At some point the phone in the office rang. It was a national radio show wanting an interview. Apparently, nobody wanted to talk to them, so I did. I explained the need to oppose Nixon's appearance on campus under the circumstances. The reporter then asked if I didn't fear arrest. I said I didn't see any reason for arrests to be made. I was sincere in that.

I dressed and folded the sign under the robe to secret it past the sentries at the gate.

Once inside the stadium, I fell under a spell of reverence for the enormity of the event. I remember holding the sign up, and wanting to stare a hole through this evil President. It was a contempt spawned by the betrayal of an innocent faith in my country, made worse because the lies were cloaked in patriotism.

The protesters that day exercised free speech during the political parts of the rally, but practiced no violence. The call for violence that I recall came from one of the singers of a spiritual hymn when she expressed a desire to come down and give us a smack. Exactly what effect that was meant to have on an angry crowd of 90,000 hungry Christians who gladly would have fed us to the lions on the spot, only she can say. I was to feel some of its impact soon enough.

A lot of influences led me into Neyland Stadium dressed in a robe. But there was a common prime mover for everyone protesting that day, on both sides. The war was the bullying of all young people by cynical liars. I understood the lies as a student of History. But those who had no choice but to go to war were the greatest victims, regardless of their attitude about their roles. If their parents were sitting in the stadium that day and saw the protesters as a lightening rod to channel their own anger, then I can't hate them for that. They were in the same position as I -- twisted into circumstances they could not control -- we were all small people in the presence of Power.

Everyone present was transfixed by the moment. Everyone was equally human, living from moment to moment in the space they occupied, just as they were called to do. That included Billy Graham. We were on opposite sides of truth that day, but I have nothing but respect for Dr. Graham today.

When Nixon quit talking and the protesters followed suit, I walked from the stands onto the field to listen to Graham. I had come from an intensely religious background and wanted to communicate my faith by clearly, obviously, paying attention to Graham's words. I sat on the ground at midfield and listened intently to the sermon. Likely, no one caught my drift.

When Graham finished speaking I stood up to leave the stadium. As I left the field. I was met by a uniformed officer and arrested. The spell was broken. I began yelling to the nearby spectators, "They're taking political prisoners!" That earned me a club across the knee -- a smack of sorts, set to a hymn no doubt, intended to cause permanent damage I bet.
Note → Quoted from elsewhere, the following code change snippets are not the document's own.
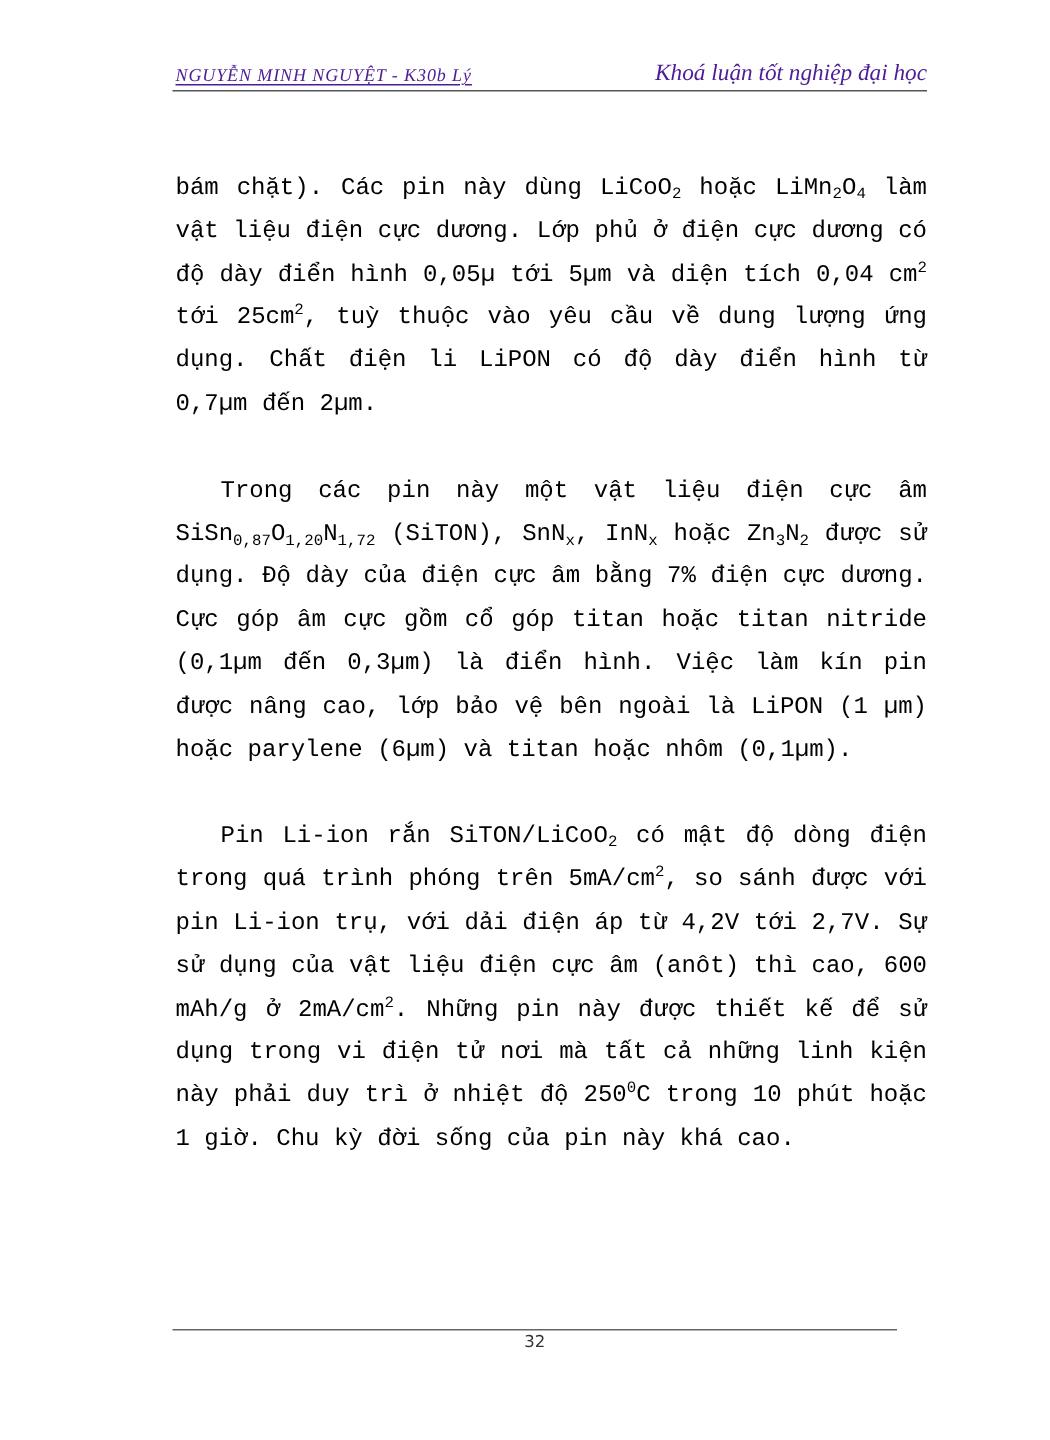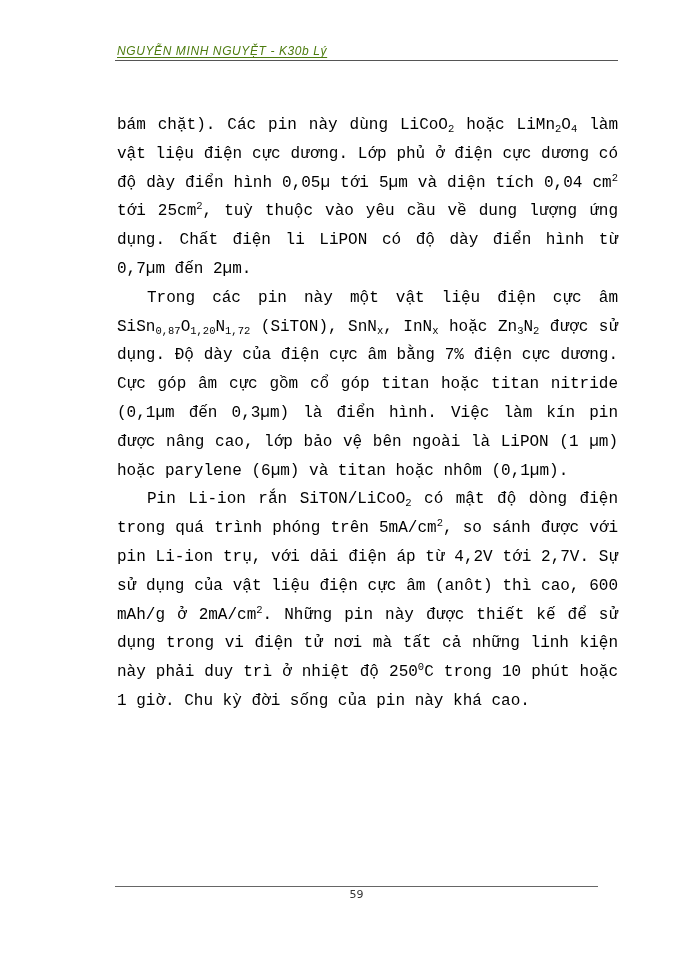"NGUYỄN MINH NGUYỆT - K30b" .header { color: #4d7c0f -> #4c1d95; font-family: Liberation Sans, sans-serif -> Liberation Serif, serif }
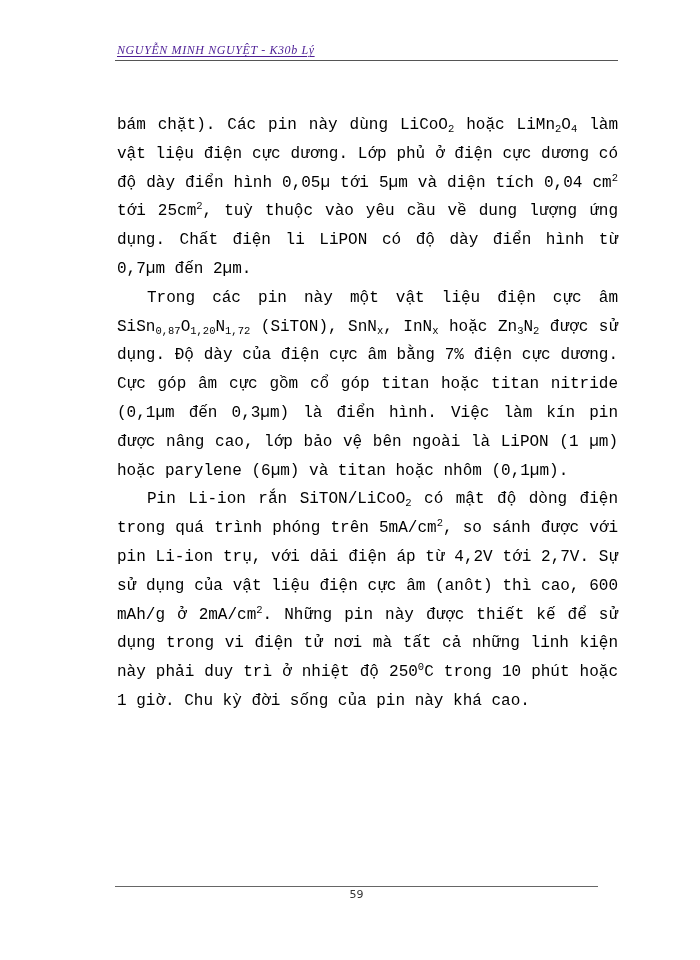"Khoá luận tốt nghiệp đại" span.header-right { html: none -> <span>Khoá luận tốt nghiệp đại học</span> }
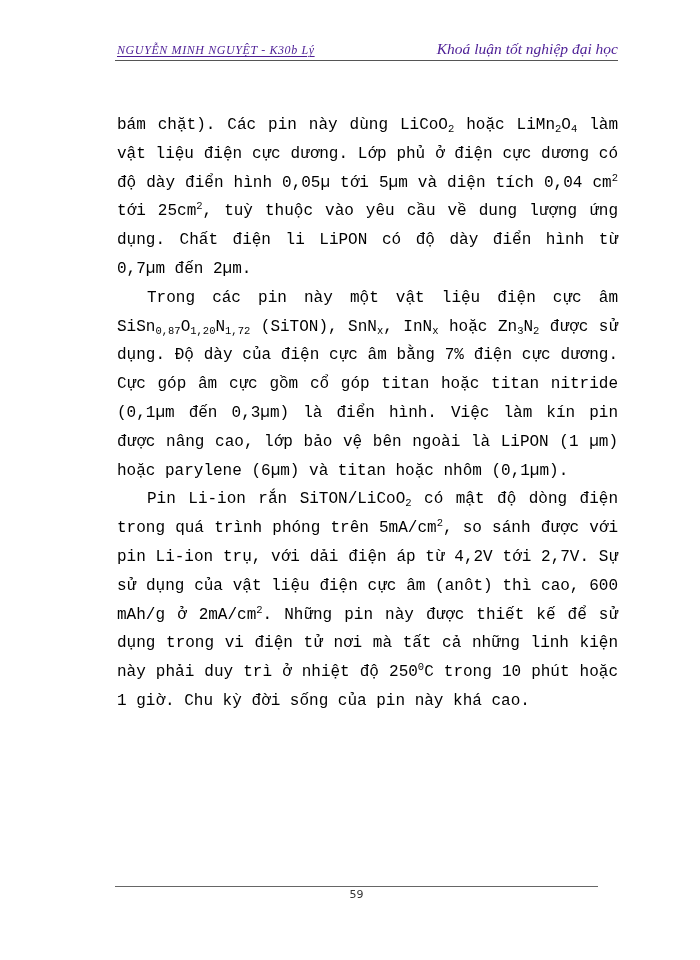"Trong các pin này một" .para.indent { margin-top: none -> 29px }
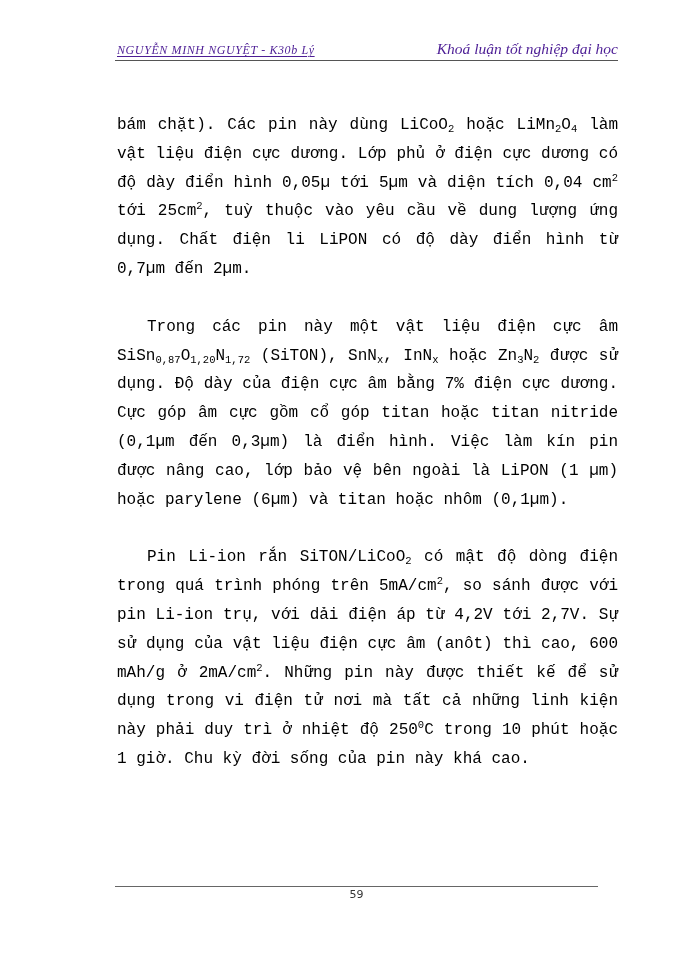"59" div.page-number { text: 59 -> 32 }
My knee cap, however, hidden by the robe, survived by an inch.

Once in my cell, I asked that Billy Graham pay me a visit. I wanted to hear his rationale for sponsoring Nixon. That doomed request marked my final break with organized religion. As it sank in that he would never come to my cell, the vacuum of authority split apart at the seams. The phantoms of both 'law and order', and the moral authority of the church stood before me in that vacuum, both hollow of soul. After that, I resolved to take my quest for God on the road, to find whatever truth that comes into my life in the future without appeal to church or state.

Less naive after the crusade, I watched as Power's war on its people limped on for more unnecessary, life-crushing years. More souls were torn apart; lives were lost. The unimaginable horror suffered by the Asia people we don't even want to know. Today I am not surprised that in the new century Power has established a permanent war on its people and their civil liberties, with the blessings of the majority.

Looking into my jail cell that night in 1970, any student of the Bible should recognize the Biblical character I really resembled. I hadn't planned it, but I was in the role of an Old Testament prophet -- an outcast, despised for a message that was too harsh to accept, truth that would challenge a certain moral comfort. All of those people in the stands that day hating the protesters were playing their role too, just as it is in the Bible.

Since most of the signs were confiscated and demonstrators were being subjected to some rather vile comments and shouts from the assembled "Christians" the idea of a silent protest soon fell apart when Nixon took the podium. Police photographers took pictures of the protesters and police filled the sidelines in front of the protester section. Nixon's words were not drowned out by the small group of protesters but they were overwhelmed by the 90,000 Christians who successfully shouted the protesters and Nixon down.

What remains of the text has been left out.